TASK GOAL. Look for the line with "font-weight: none ->"; please transcribe it and every later line in the entries exactly, up to the end, leaving pictures out.
** Opening RECORDS FOR THE EXERCISE block **
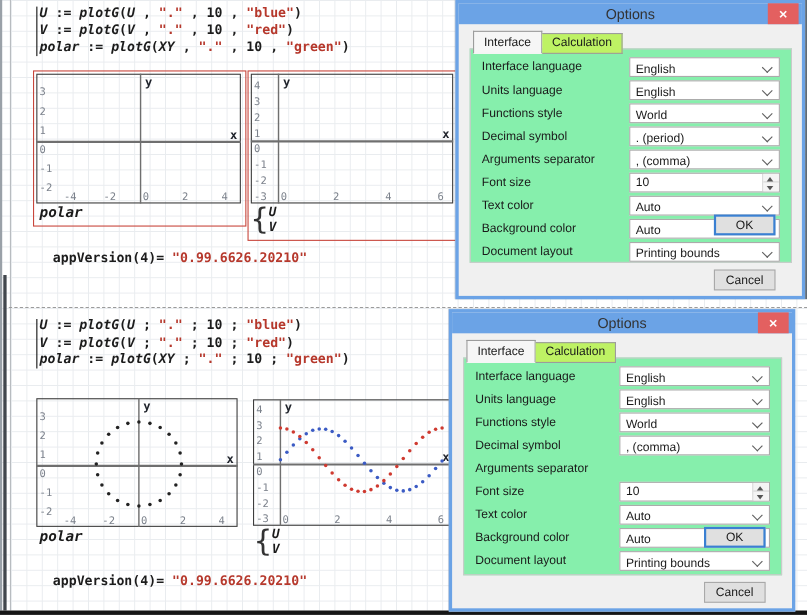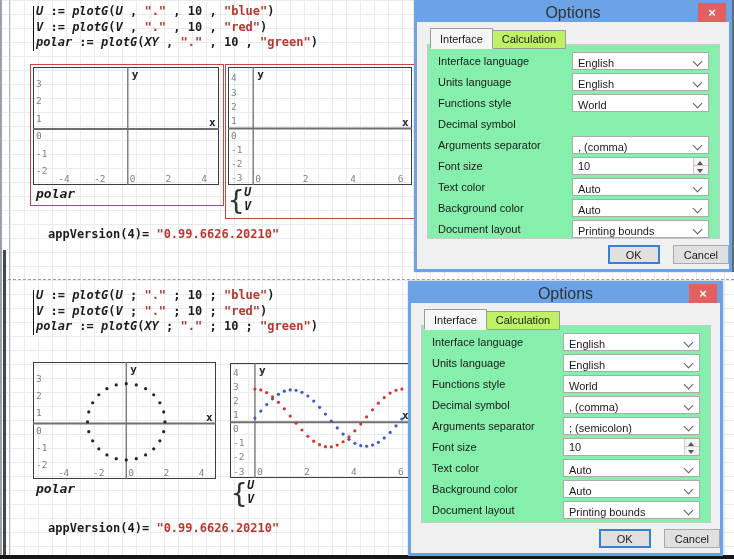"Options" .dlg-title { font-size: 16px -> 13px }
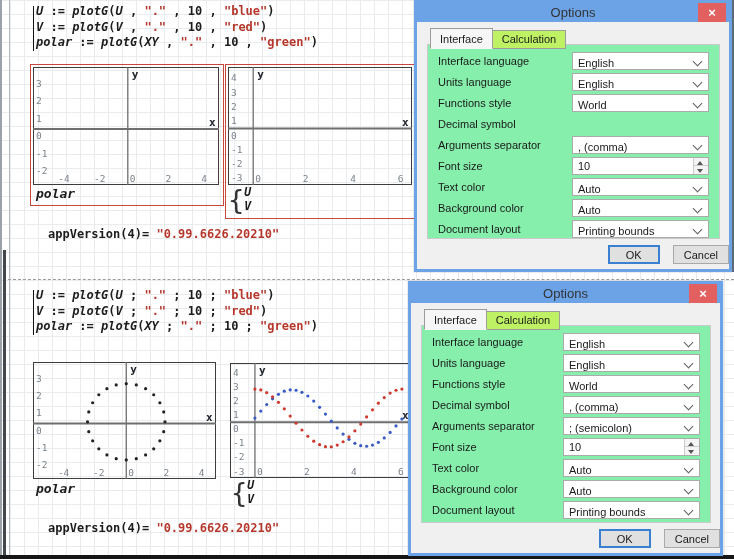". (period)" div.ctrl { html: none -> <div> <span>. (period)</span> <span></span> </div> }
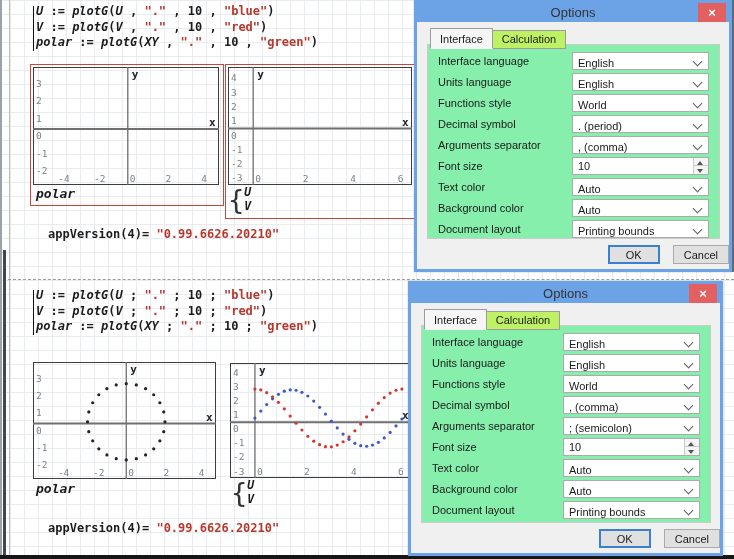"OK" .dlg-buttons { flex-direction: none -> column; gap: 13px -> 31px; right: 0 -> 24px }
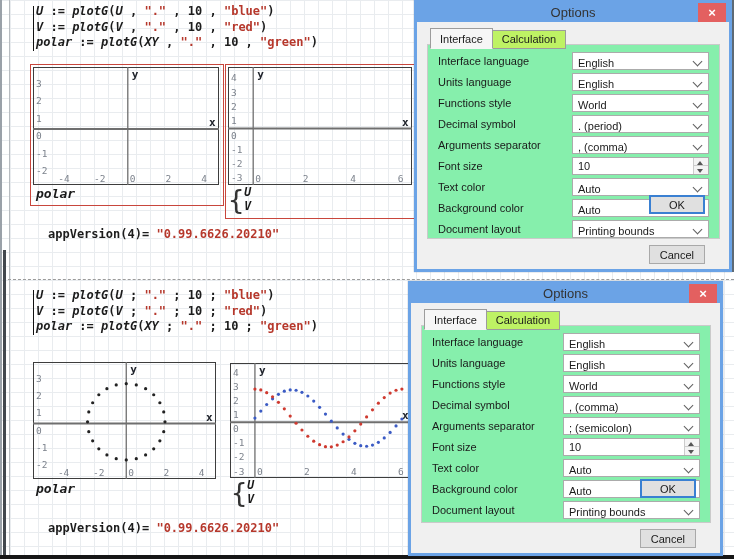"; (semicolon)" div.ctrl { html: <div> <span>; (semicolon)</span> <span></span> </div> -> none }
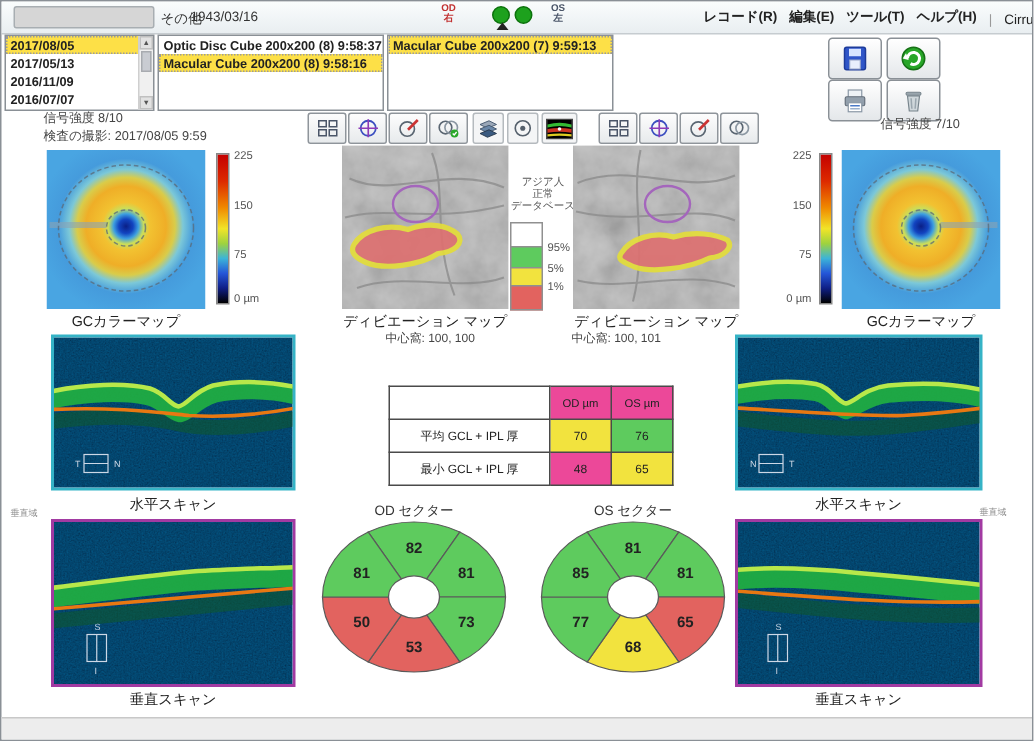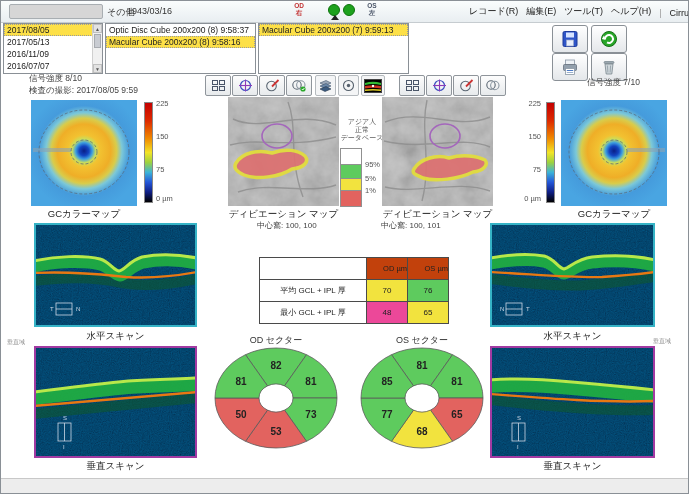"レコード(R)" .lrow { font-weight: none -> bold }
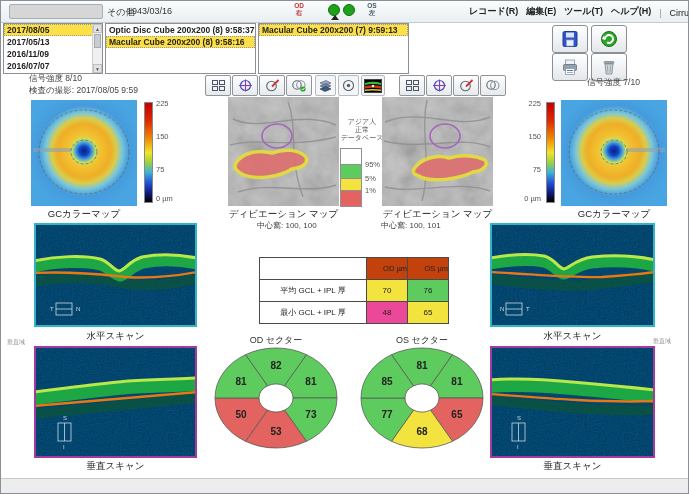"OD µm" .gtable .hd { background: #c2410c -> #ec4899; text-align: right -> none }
** Closing RECORDS FOR THE EXERCISE block **
OUTPUT OF THE EXERCISE.
"レコード(R)" .lrow { font-weight: none -> bold }
"OD µm" .gtable .hd { background: #c2410c -> #ec4899; text-align: right -> none }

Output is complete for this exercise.